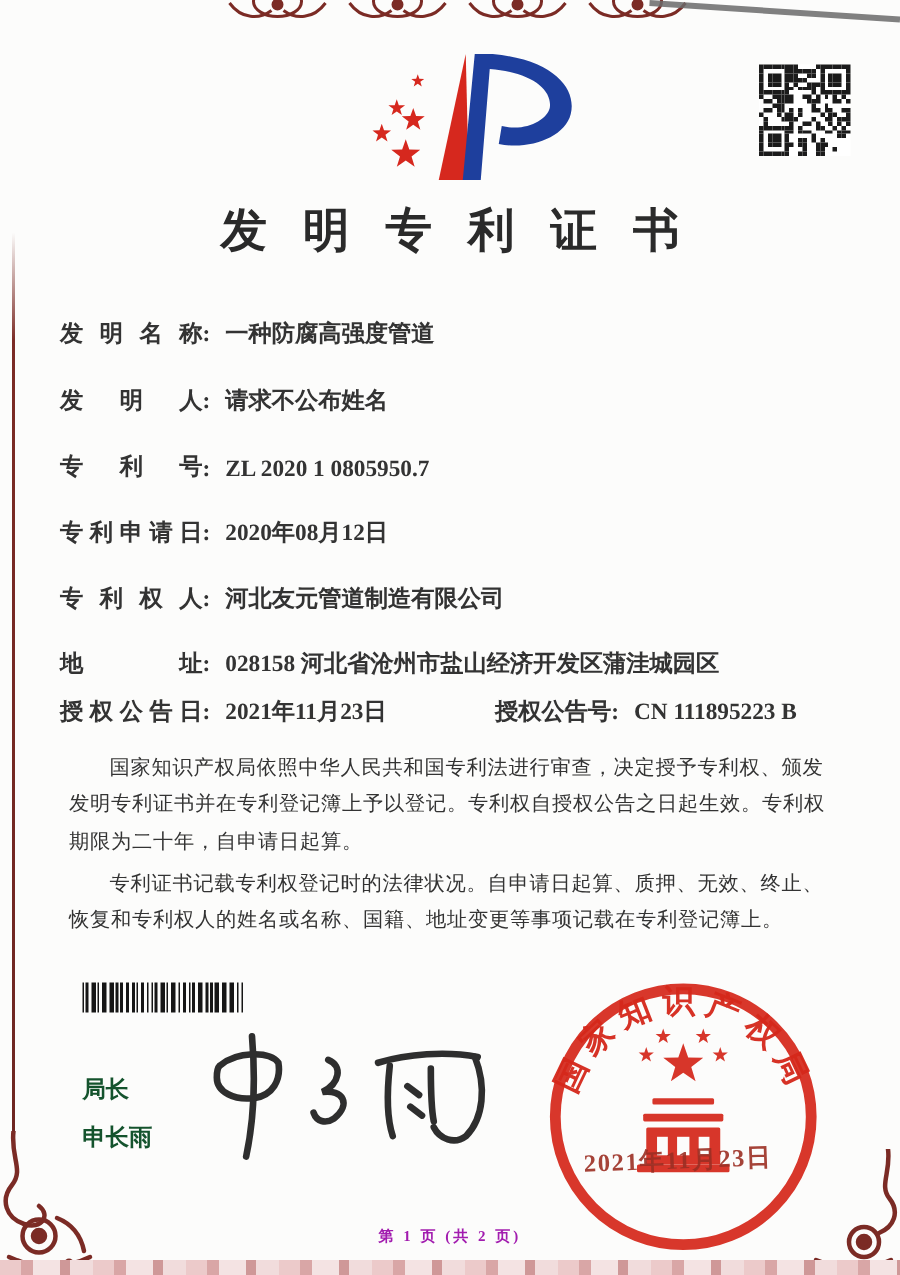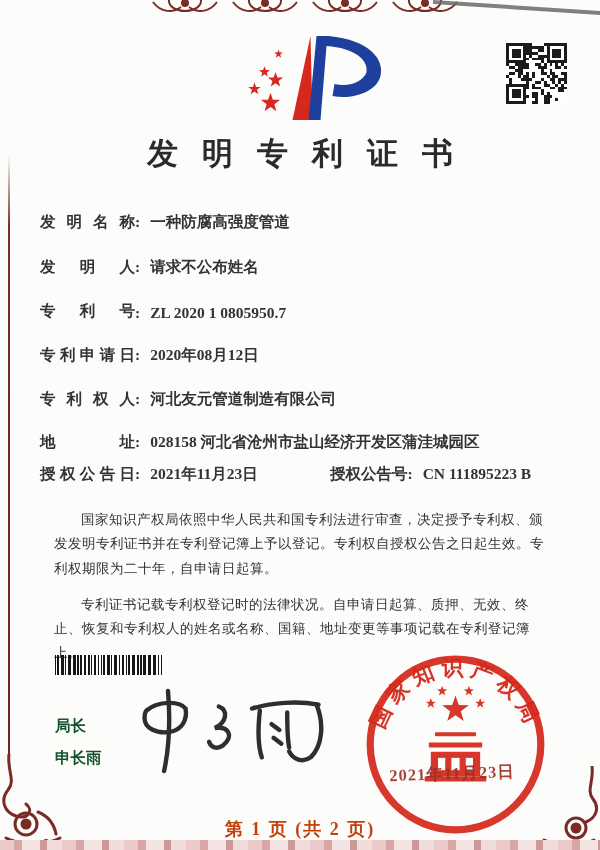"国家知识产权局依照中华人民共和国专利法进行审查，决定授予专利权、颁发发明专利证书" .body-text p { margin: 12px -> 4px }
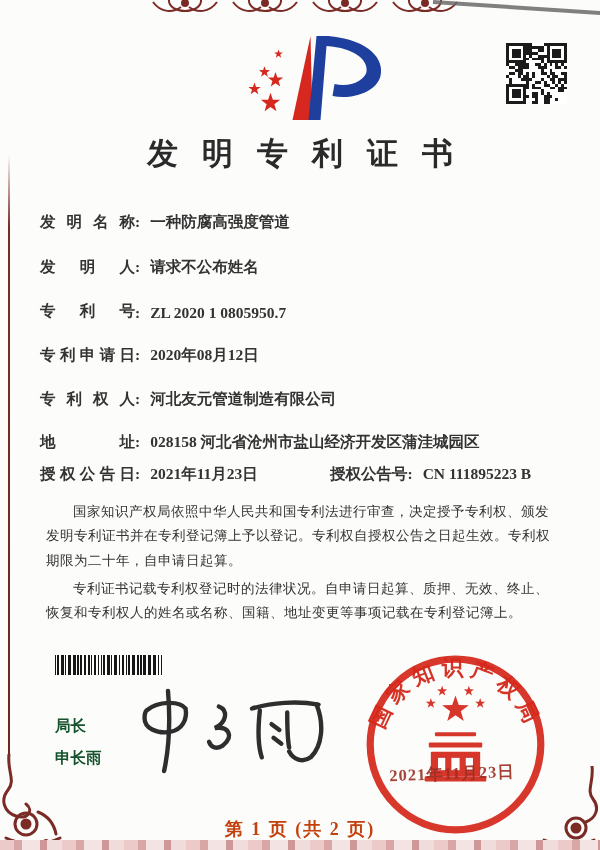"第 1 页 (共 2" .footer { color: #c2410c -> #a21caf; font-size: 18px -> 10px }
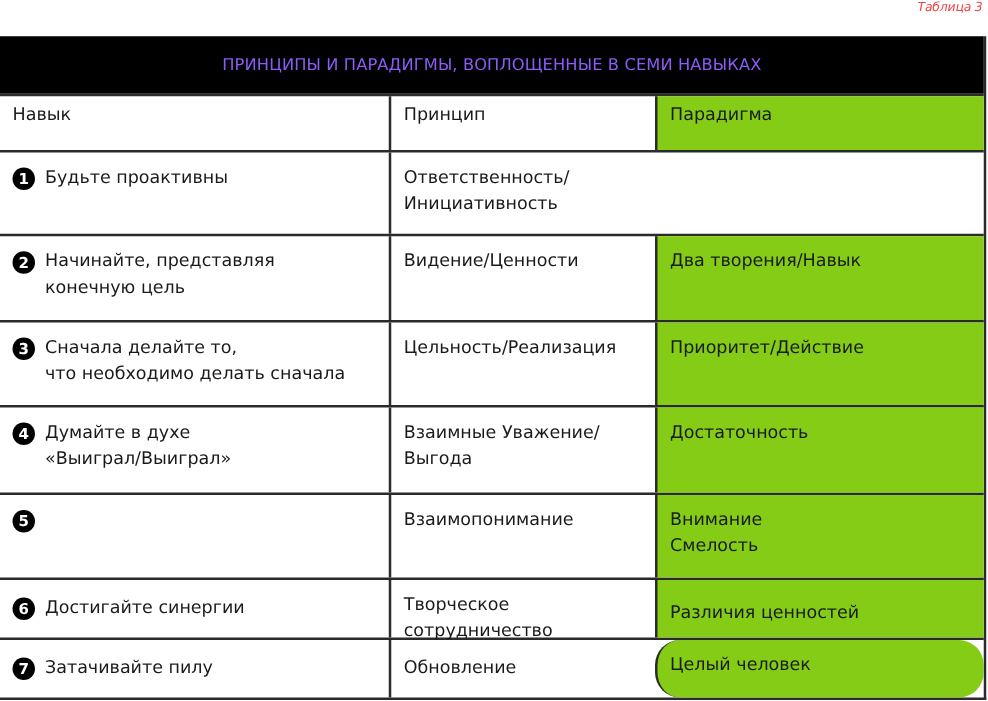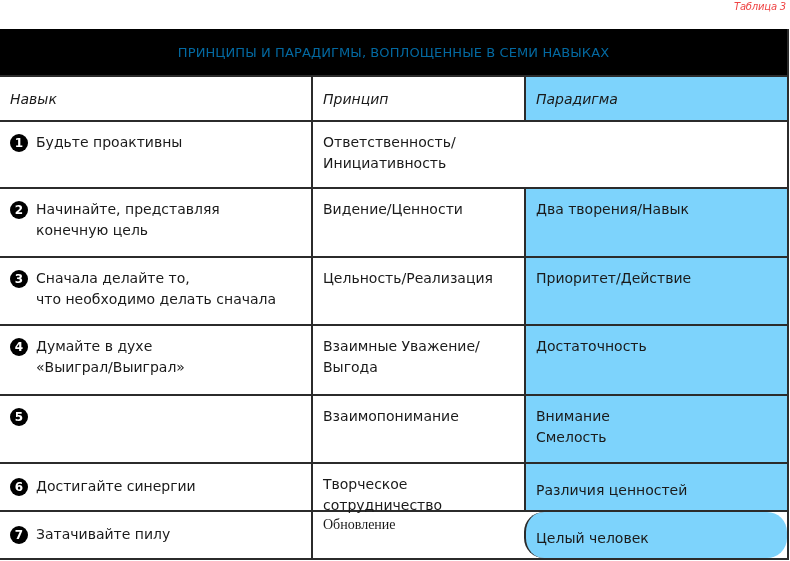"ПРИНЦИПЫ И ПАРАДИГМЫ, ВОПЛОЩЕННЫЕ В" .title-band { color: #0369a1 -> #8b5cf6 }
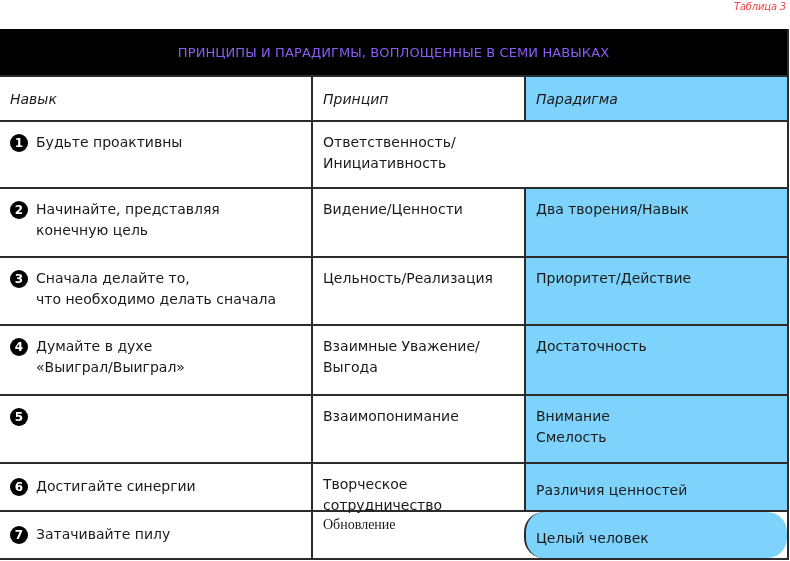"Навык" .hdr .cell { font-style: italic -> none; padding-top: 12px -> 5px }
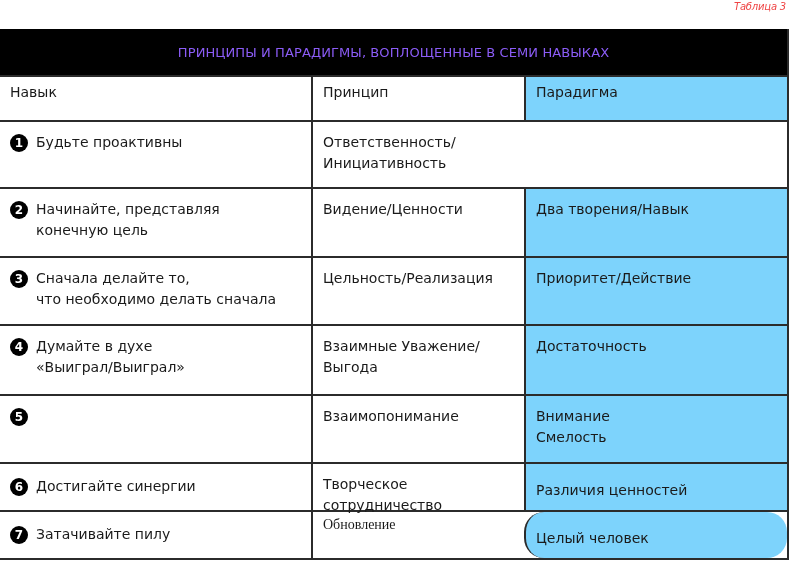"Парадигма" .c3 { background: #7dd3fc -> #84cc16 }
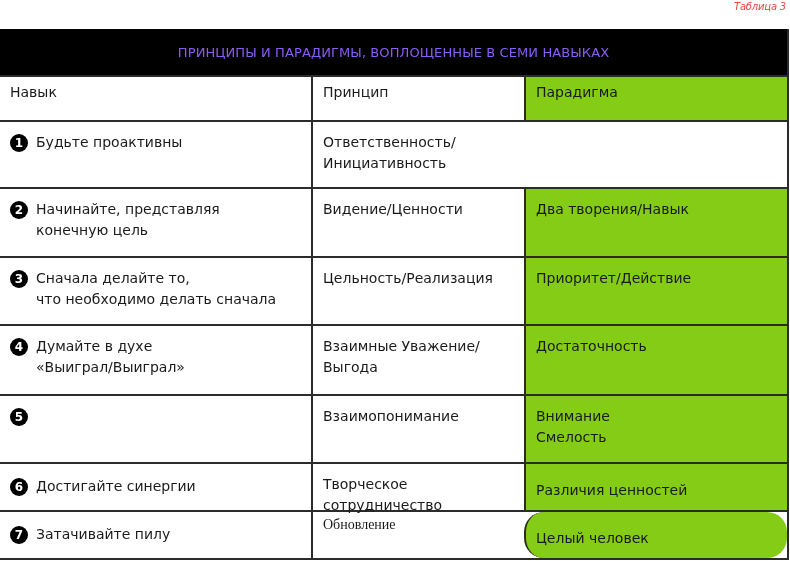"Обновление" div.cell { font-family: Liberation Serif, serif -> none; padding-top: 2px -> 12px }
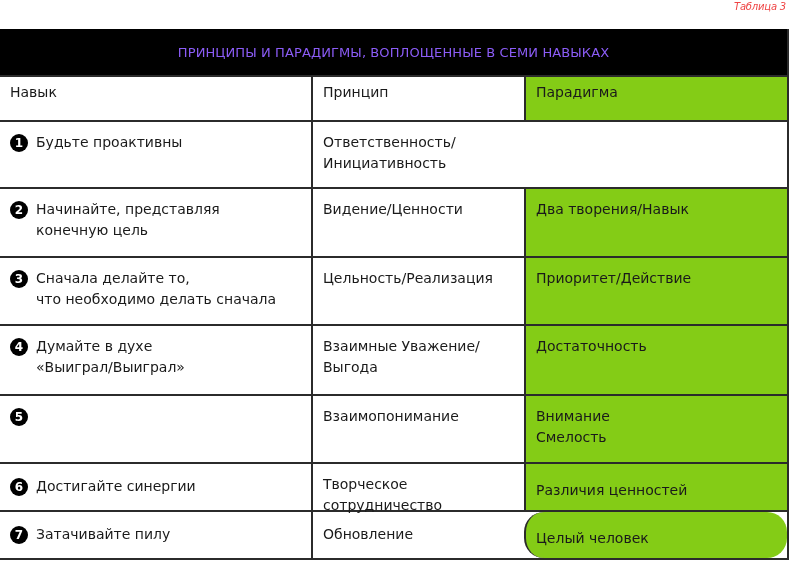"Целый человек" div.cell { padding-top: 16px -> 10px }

HOW TO COMPLETE THIS TASK
Take the line with "И ПАРАДИГМЫ, ВОПЛОЩЕННЫЕ" and each line after it through the end of the material above, and reproduce them exactly, both ends included, without pictures.

TASK RESPONSE
"ПРИНЦИПЫ И ПАРАДИГМЫ, ВОПЛОЩЕННЫЕ В" .title-band { color: #0369a1 -> #8b5cf6 }
"Навык" .hdr .cell { font-style: italic -> none; padding-top: 12px -> 5px }
"Парадигма" .c3 { background: #7dd3fc -> #84cc16 }
"Обновление" div.cell { font-family: Liberation Serif, serif -> none; padding-top: 2px -> 12px }
"Целый человек" div.cell { padding-top: 16px -> 10px }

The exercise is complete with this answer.